Istanbul, October 25, 2022—Turkish authorities should immediately release the Kurdish journalists in police custody and stop harassing them with secret investigations, the Committee to Protect Journalists said on Tuesday.
Early Tuesday morning, Turkish police simultaneously raided several homes and one newsroom in the cities of Ankara, Diyarbakır, Istanbul, Mardin, Urfa, and Van, as part of an investigation of the Ankara chief prosecutor’s office. The raids resulted in at least 11 journalists in police custody, multiple news reports said, detailing a secret investigation.
“Turkish authorities once again deprived several journalists of their freedoms under a court-ordered secret investigation.
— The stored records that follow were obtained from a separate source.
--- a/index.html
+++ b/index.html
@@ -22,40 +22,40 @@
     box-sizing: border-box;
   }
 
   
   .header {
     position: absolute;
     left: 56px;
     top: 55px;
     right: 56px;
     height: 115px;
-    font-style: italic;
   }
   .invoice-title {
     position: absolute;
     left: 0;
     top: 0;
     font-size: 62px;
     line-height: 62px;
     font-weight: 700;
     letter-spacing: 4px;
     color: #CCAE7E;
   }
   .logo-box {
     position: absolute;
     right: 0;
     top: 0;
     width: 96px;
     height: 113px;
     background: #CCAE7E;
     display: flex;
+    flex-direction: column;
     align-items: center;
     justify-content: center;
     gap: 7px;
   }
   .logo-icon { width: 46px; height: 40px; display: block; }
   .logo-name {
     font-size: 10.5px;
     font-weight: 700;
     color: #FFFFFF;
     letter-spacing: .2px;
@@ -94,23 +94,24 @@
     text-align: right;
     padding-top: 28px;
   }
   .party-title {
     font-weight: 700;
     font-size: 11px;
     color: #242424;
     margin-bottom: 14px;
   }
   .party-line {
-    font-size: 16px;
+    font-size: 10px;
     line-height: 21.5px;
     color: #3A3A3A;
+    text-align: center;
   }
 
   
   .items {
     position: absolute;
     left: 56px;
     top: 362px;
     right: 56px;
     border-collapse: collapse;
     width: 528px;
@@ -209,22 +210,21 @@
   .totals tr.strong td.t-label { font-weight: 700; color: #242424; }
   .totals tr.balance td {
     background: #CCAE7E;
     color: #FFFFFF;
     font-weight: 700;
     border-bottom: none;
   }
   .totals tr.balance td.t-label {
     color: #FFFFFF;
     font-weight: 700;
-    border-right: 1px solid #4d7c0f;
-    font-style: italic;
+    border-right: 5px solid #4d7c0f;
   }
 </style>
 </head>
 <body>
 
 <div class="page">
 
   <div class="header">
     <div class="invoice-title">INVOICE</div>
These journalists behind bars are unaware of what they are accused of, just like the journalists who were arrested in Diyarbakır in June who remain detained and uninformed,” said Gulnoza Said, CPJ’s Europe and Central Asia program coordinator, in New York. “Turkish authorities must immediately release the journalists in custody, return their confiscated property, and stop harassing the Kurdish media in Turkey with baseless charges that typically end up being related to their journalism.”
Diren Yurtsever, news editor for the pro-Kurdish Mezopotamya Agency (MA); MA reporters Emrullah Acar, Zemo Ağgöz, Berivan Altan, Selman Güzelyüz, Deniz Nazlım, Ceylan Şahinli, and Hakan Yalçın; and pro-Kurdish website Jin News reporters Öznur Değer and Habibe Erenare among the journalists in custody, according to those same reports, which said the detainees will be transported from other cities to Ankara. The police confiscated several cameras, computers, and other equipment while detaining the journalists, the reports said.
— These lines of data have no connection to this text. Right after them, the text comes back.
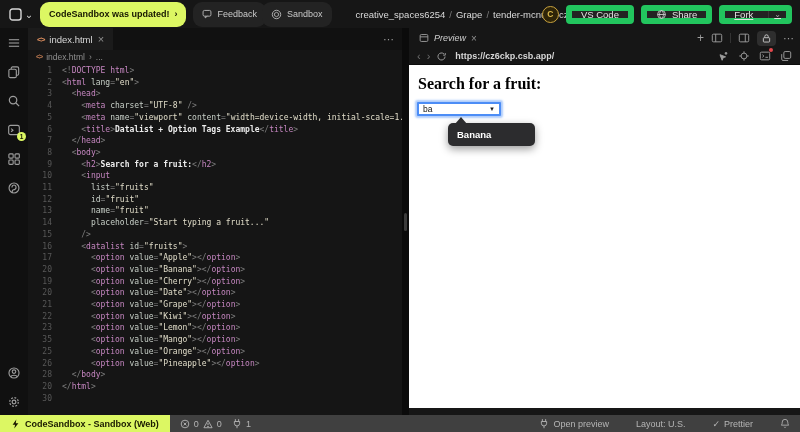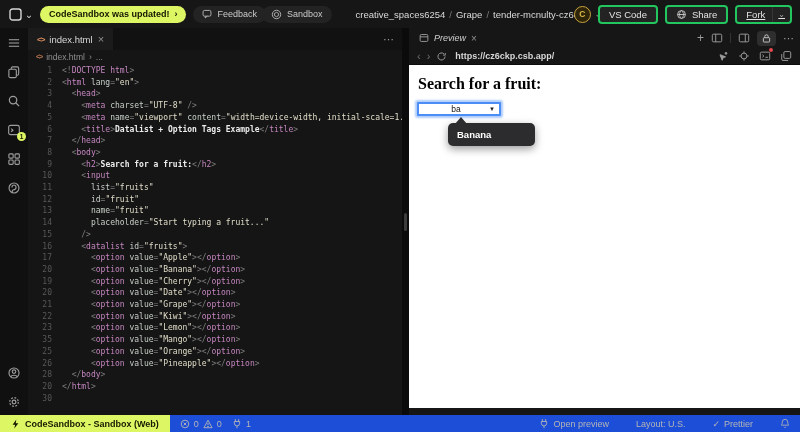--- a/index.html
+++ b/index.html
@@ -7,33 +7,33 @@
     font-family:"Liberation Sans", sans-serif; -webkit-font-smoothing:antialiased; }
   svg { display:block; }
 
   
   .topbar { position:absolute; top:0; left:0; right:0; height:28px; background:#161616;
     display:flex; align-items:center; }
   .tb-left { position:absolute; left:9px; top:0; height:28px; display:flex; align-items:center; gap:7px; }
   .tb-center { position:absolute; left:262px; top:0; height:28px; display:flex; align-items:center; gap:24px; }
   .tb-right { position:absolute; right:8px; top:0; height:28px; display:flex; align-items:center; gap:7px; }
   .logo-wrap { display:flex; align-items:center; gap:3px; }
-  .pill { height:17px; border-radius:9px; display:flex; align-items:center; gap:5px;
+  .pill { height:25px; border-radius:9px; display:flex; align-items:center; gap:5px;
     padding:0 9px; font-size:9px;justify-content:flex-end; }
   .pill-lime { background:#dcf763; color:#161600; font-weight:700; }
   .pill-dark { background:#232323; color:#c9c9c9; }
   .crumbs { display:flex; align-items:center; gap:4px; font-size:9.5px; color:#dadada; }
   .crumbs .sep { color:#7a7a7a; }
   .crumbs .chev { color:#9a9a9a; font-size:9px; margin-left:2px; }
   .avatar { width:17px; height:17px; border-radius:50%; border:1.5px solid #c9a33f;
     background:#2e2408; color:#d9b74b; font-size:8.5px; font-weight:700;
     display:flex; align-items:center; justify-content:center; }
-  .tb-btn { height:19px; background:#232323; border:2px solid #22c55e; border-radius:4px;
+  .tb-btn { height:19px; background:#232323; border:6px solid #22c55e; border-radius:4px;
     color:#e3e3e3; font-size:9.5px; display:flex; align-items:center; gap:5px; padding:0 9px; }
-  .fork-split { display:flex; align-items:flex-start; gap:0; padding:0;text-decoration:underline; }
+  .fork-split { display:flex; align-items:flex-start; gap:8px; padding:0;text-decoration:underline; }
   .fork-main { padding:0 7px 0 9px; display:flex; align-items:center; height:100%; }
   .fork-caret { border-left:1px solid #363636; padding:0 5px; color:#a8a8a8; font-size:8px;
     display:flex; align-items:center; height:100%; }
 
   
   .workbench { position:absolute; top:28px; bottom:17px; left:0; right:0; display:flex; }
 
   .activitybar { width:28px; background:#101010; display:flex; flex-direction:column;
     align-items:center; padding:7px 0 5px; gap:13px; }
   .ab-icon { position:relative; width:16px; height:16px; display:flex; align-items:center;
@@ -65,21 +65,21 @@
   .tk-a { color:#c7cfc7; }
   .tk-s { color:#e0dcc8; }
   .tk-x { color:#ececec; font-weight:700; }
 
   
   .divider { width:7px; background:#0b0b0b; position:relative; }
   .divider .handle { position:absolute; left:2px; top:50%; margin-top:-9px; width:3px; height:18px;
     border-radius:2px; background:#3c3c3c; }
 
   
-  .preview-pane { flex:1; display:flex; flex-direction:column; background:#161616; overflow:hidden;text-align:center; }
+  .preview-pane { flex:1; display:flex; flex-direction:column; background:#161616; overflow:hidden; }
   .pv-tabstrip { height:20px; display:flex; align-items:center; padding:0 6px 0 10px; gap:6px; }
   .pv-tab { display:flex; align-items:center; gap:5px; font-size:9px; color:#cfcfcf; font-style:italic; }
   .pv-tab .close { font-style:normal; color:#8f8f8f; font-size:10px; }
   .pv-strip-fill { flex:1; }
   .pv-icons { display:flex; align-items:center; gap:7px; color:#9d9d9d; }
   .vdiv { width:1px; height:10px; background:#333; }
   .icon-box { background:#2e2e2e; border-radius:4px; padding:2px 4px; display:flex; align-items:center; }
   .urlbar { height:17px; display:flex; align-items:center; gap:6px; padding:0 8px 0 8px;
     border-bottom:1px solid #0c0c0c; }
   .nav-glyph { color:#6f6f6f; font-size:11px; line-height:1; }
@@ -101,21 +101,21 @@
   .fruit-input .arrow { font-size:6px; color:#1a1a1a; }
   .datalist-popup { position:absolute; left:39px; top:58px; width:87px; height:23px;
     background:#2c2c2e; border-radius:5px; box-shadow:0 3px 8px rgba(0,0,0,.4);
     display:flex; align-items:center; }
   .datalist-popup .caret { position:absolute; left:7px; top:-6px; width:0; height:0;
     border-left:6px solid transparent; border-right:6px solid transparent;
     border-bottom:7px solid #2c2c2e; }
   .datalist-popup .opt { color:#ffffff; font-size:9.5px; font-weight:600; padding-left:9px; }
 
   
-  .statusbar { position:absolute; bottom:0; left:0; right:0; height:17px; background:#1d4ed8;
+  .statusbar { position:absolute; bottom:0; left:0; right:0; height:17px; background:#404040;
     display:flex; align-items:center; font-size:9px; color:#b5b5b5; }
   .sb-left { height:100%; background:#dcf763; color:#191900; display:flex; align-items:center;
     gap:5px; padding:0 11px; font-weight:600; }
   .sb-group { display:flex; align-items:center; gap:4px; margin-left:10px; }
   .sb-fill { flex:1; }
   .sb-right { display:flex; align-items:center; gap:27px; margin-right:10px; }
   .sb-item { display:flex; align-items:center; gap:4px; }
 </style>
 </head>
 <body>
The 11th journalist in police custody was Mehmet Günhan, a former reporting intern at the MA’s Ankara newsroom, who was apprehended in the western city of Manisa.
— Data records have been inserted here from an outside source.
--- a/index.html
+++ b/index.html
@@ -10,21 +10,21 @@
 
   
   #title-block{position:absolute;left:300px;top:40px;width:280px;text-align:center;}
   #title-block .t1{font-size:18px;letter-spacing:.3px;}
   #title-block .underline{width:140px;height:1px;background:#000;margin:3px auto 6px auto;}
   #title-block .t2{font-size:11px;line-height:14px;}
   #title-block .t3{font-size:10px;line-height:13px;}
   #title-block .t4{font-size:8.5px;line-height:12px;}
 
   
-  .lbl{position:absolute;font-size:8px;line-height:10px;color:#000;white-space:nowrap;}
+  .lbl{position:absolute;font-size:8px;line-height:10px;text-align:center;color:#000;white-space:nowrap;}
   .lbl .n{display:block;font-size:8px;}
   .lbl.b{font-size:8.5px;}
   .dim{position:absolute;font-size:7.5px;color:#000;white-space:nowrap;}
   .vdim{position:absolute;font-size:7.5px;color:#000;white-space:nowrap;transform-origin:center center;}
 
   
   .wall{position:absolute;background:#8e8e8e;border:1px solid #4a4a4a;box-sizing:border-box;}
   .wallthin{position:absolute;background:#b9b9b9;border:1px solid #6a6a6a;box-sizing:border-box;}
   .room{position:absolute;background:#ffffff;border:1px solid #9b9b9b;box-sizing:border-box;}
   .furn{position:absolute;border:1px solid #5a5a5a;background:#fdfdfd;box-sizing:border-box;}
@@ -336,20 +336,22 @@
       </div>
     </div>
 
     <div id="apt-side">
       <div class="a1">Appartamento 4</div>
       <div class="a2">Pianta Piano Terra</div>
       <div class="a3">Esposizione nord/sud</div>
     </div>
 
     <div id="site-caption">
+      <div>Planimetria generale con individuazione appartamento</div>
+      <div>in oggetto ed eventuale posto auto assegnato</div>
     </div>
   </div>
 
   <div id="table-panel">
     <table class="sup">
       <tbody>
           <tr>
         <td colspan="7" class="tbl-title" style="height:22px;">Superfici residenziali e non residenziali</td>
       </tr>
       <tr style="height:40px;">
The journalists will not be allowed to see a lawyer for 24 hours.
Police raided the MA newsroom in Ankara, entering the office with a lock pick during early morning hours with nobody from the outlet initially present and searched the office for six hours, MA reported. Police confiscated five computers, two hard drives, physical archives of print newspapers, notebooks with journalism notes, and several books.
In an unrelated case, Derya Ren, another reporter from Jin News, was taken from a house in the southeastern city of Diyarbakır by the police and sent to prison on Tuesday, her employer reported. CPJ could not immediately determine if Ren’s case is related to her journalism.
In June, a court in Diyarbakır ordered 15 journalists and a media worker from pro-Kurdish outlets to be held in pretrial custody as part of another secret investigation. These journalists remain jailed without being charged.
CPJ emailed the Ankara chief prosecutor’s office for comment but did not receive any reply.